487. 小田実さんの葬儀
会葬者への玄順惠さんのご挨拶。(2007/08/07掲載
)
8月4日に行なわれた小田実さんの葬儀の際、会葬者のみなさんに玄順惠夫人の「御会葬御礼」が配られ増したが、その中には、ご挨拶とともに、小田さんの写真も入っていました。それらを以下にご紹介いたします。
私は、旅のしかたも分らないまま、「人生の同行者(フエロートラベラー)」小田実に連れられて多くの見知らぬ土地を旅してきました。その旅には、さまざまな異国の珍しい文物とともに、思いがけない人々との出会いがありました。
小田は「一期一会」という言葉を好みました。人生の出会いを大切にしたいという気持ちをいつも持っていたからです。そして今のこの一瞬一瞬はもう二度と帰ることがないのだという哀惜の思いが、常に誠心誠意、生きるという覚悟となり、自分自身を勇気づけていたように思います。

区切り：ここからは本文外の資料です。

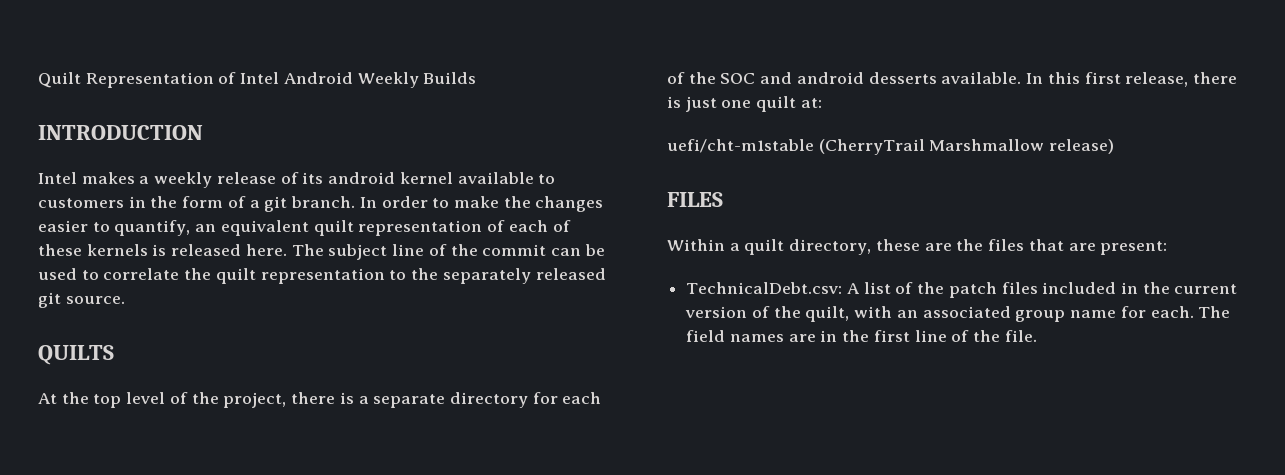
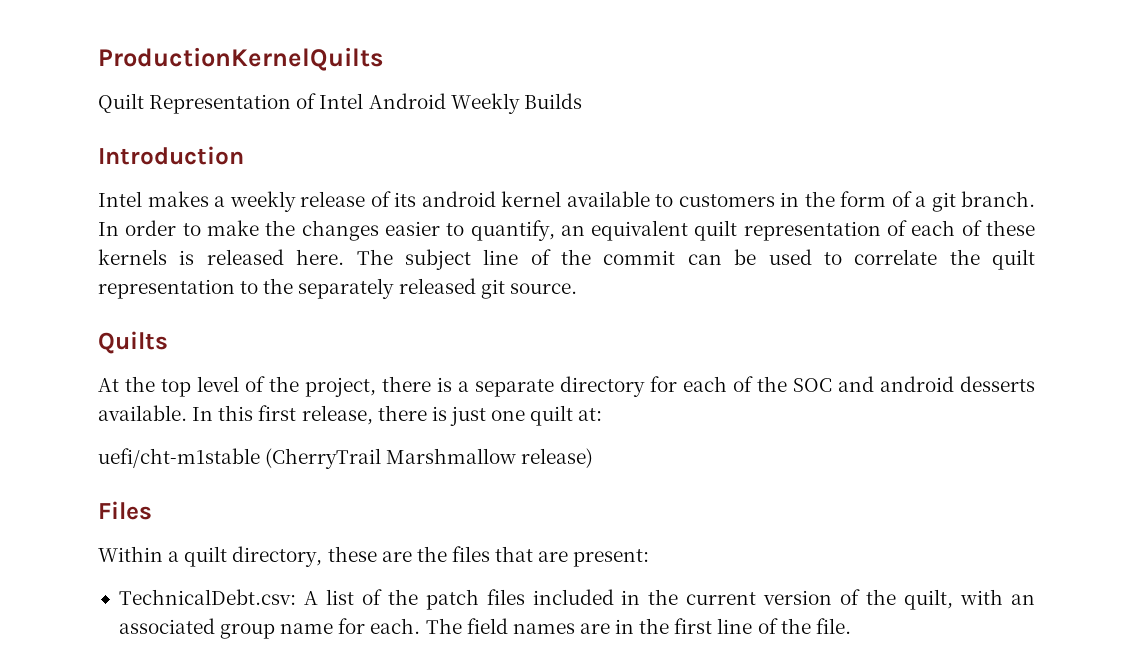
+ ProductionKernelQuilts
- INTRODUCTION
+ Introduction
- QUILTS
+ Quilts
- FILES
+ Files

小田はまた、なによりも自由を愛しました。そして無類の猫好きでした。人間の命令に対して忠実な犬よりは、独立独歩で自由な魂の持ち主である猫のほうが性にあっていたのでしょう。
小田は私のことを、結婚の当初から「人生の同行者(フエロートラベラー)」と呼んできました。感動の共有が出来る人間同士という意味です。私たちは、性格も趣味もほぼ対極的と言えるほど違っていますが、「同行者(フエロートラベラー)」として、喜怒哀楽をともにし、人生のコラボレーションを行ってきました。
共有した時間はけっして短いものではありませんが、かと言って長すぎるものでもありませんでした。地上の生きものは誰であれ百年もともに過ごすことは出来ないのですから、これでよしとしなければなりません。しかし、私の「人生の同行者(フエロートラベラー)」との魂の旅は、この後永遠に続くものと思っています。
本日は、お忙しい中、またお暑い中、小田の告別式にお集まりいただきまして、ありがとうございました。厚く御礼申し上げます。
二〇〇七年八月四日
玄 順 惠 |
写真の裏には、小田さんの言葉が印刷されていました。(下、右) また、写真の説明として「2007年4月2日 トロイ遺跡にて 撮影 玄 順惠」とありました。